When you fit a number of datasets at once, you can use the column title as a second independent variable. We call this constraining a parameter to be a column constant. This is best seen by example.

To see how column constants work, create a new XY table using the sample data file: Enzyme kinetics - Competitive inhibition.

The data table has one X column, and four Y columns, each representing a different concentration of inhibitor. The inhibitor concentrations are entered as column title.

Note that Prism reads only the number in the column title. In this example, the units are specified as micromolar, but Prism ignores this and simply reads the numbers. It does not do any unit conversion.

When choosing an initial value, choose from the drop down list either "Mean of column title value" or "log(Mean of column title value".

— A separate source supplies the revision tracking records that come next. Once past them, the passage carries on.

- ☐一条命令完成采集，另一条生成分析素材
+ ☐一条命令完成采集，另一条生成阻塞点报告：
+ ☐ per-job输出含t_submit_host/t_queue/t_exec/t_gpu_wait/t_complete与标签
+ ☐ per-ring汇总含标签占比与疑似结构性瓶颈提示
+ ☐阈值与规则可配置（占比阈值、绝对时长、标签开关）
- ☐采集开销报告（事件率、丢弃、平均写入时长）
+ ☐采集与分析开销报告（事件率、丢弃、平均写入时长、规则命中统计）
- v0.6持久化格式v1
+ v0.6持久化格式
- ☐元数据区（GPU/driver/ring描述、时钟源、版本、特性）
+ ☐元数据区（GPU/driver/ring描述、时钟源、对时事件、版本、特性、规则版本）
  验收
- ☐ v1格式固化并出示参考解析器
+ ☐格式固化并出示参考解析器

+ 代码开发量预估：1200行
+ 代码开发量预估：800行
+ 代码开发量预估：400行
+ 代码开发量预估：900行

To fit the sample data above, click Analyze, choose nonlinear regression, choose the Enzyme Kinetics panel of equations and choose Competitive enzyme kinetics. The equation is built in, but if you click the Details button you can see the math.

KmObs=Km(1+[I]/Ki)

Y=Vmax*X/(KmObs+X)

The first line defines an intermediate variable (KmObs, the observed Michaelis-Menten constant in the presence of a competitive inhibitor), which is a function of the Michaelis-Menten constant of the enzyme (Km), the concentration of inhibitor (I), and the competitive inhibition constant (Ki).

The second line computes enzyme velocity (Y) as a function of substrate concentration (X) and KMapp.

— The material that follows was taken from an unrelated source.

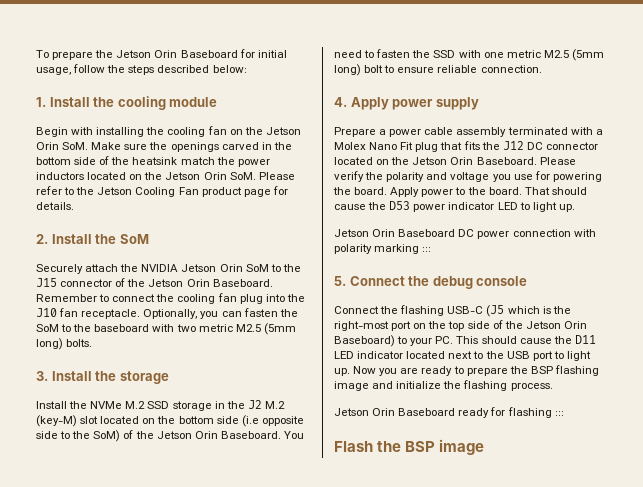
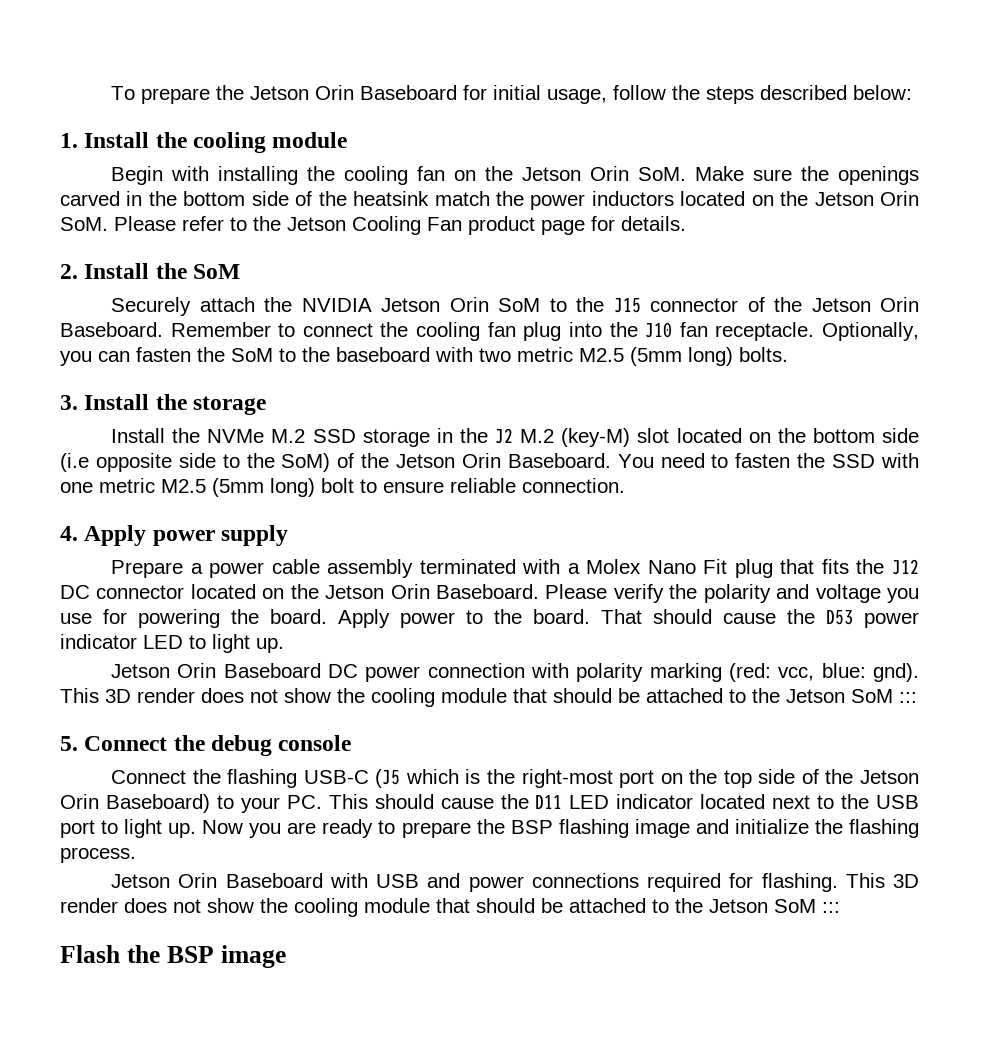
- Jetson Orin Baseboard DC power connection with polarity marking :::
+ Jetson Orin Baseboard DC power connection with polarity marking (red: vcc, blue: gnd). This 3D render does not show the cooling module that should be attached to the Jetson SoM :::
- Jetson Orin Baseboard ready for flashing :::
+ Jetson Orin Baseboard with USB and power connections required for flashing. This 3D render does not show the cooling module that should be attached to the Jetson SoM :::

This model is defined with I constrained to being a data set constant, which means its value comes from the column titles. In this example, therefore, I=0 when fitting column A, I=5 when fitting column B, etc. The 'μM' in the title is ignored by Prism -- it doesn't do any unit conversions.

The other three parameters (Km, Ki and Vmax) are defined to be shared, so Prism fits one best-fit value that applies to the entire family of datasets.

Prism determined the maximum velocity of the enzyme with no inhibitor (Vmax in the same units as the Y values you entered), the Michaelis-Menten constant of the enzyme with no inhibitor (Km, in the units used for X values) and the competitive inhibition constant (Ki, in units used for the column constants). Note that I is not a parameter to be fit, but rather takes on constant values you entered into the column titles. KmObs is not a parameter to be fit, but is rather an intermediate variable used to define the model.

Learn more about competitive enzyme inhibition.

By using column constants and global fitting (shared parameters), this example determined a parameter (Ki) whose value cannot be determined from any one dataset, but can only be determined by examining the relationships between datasets.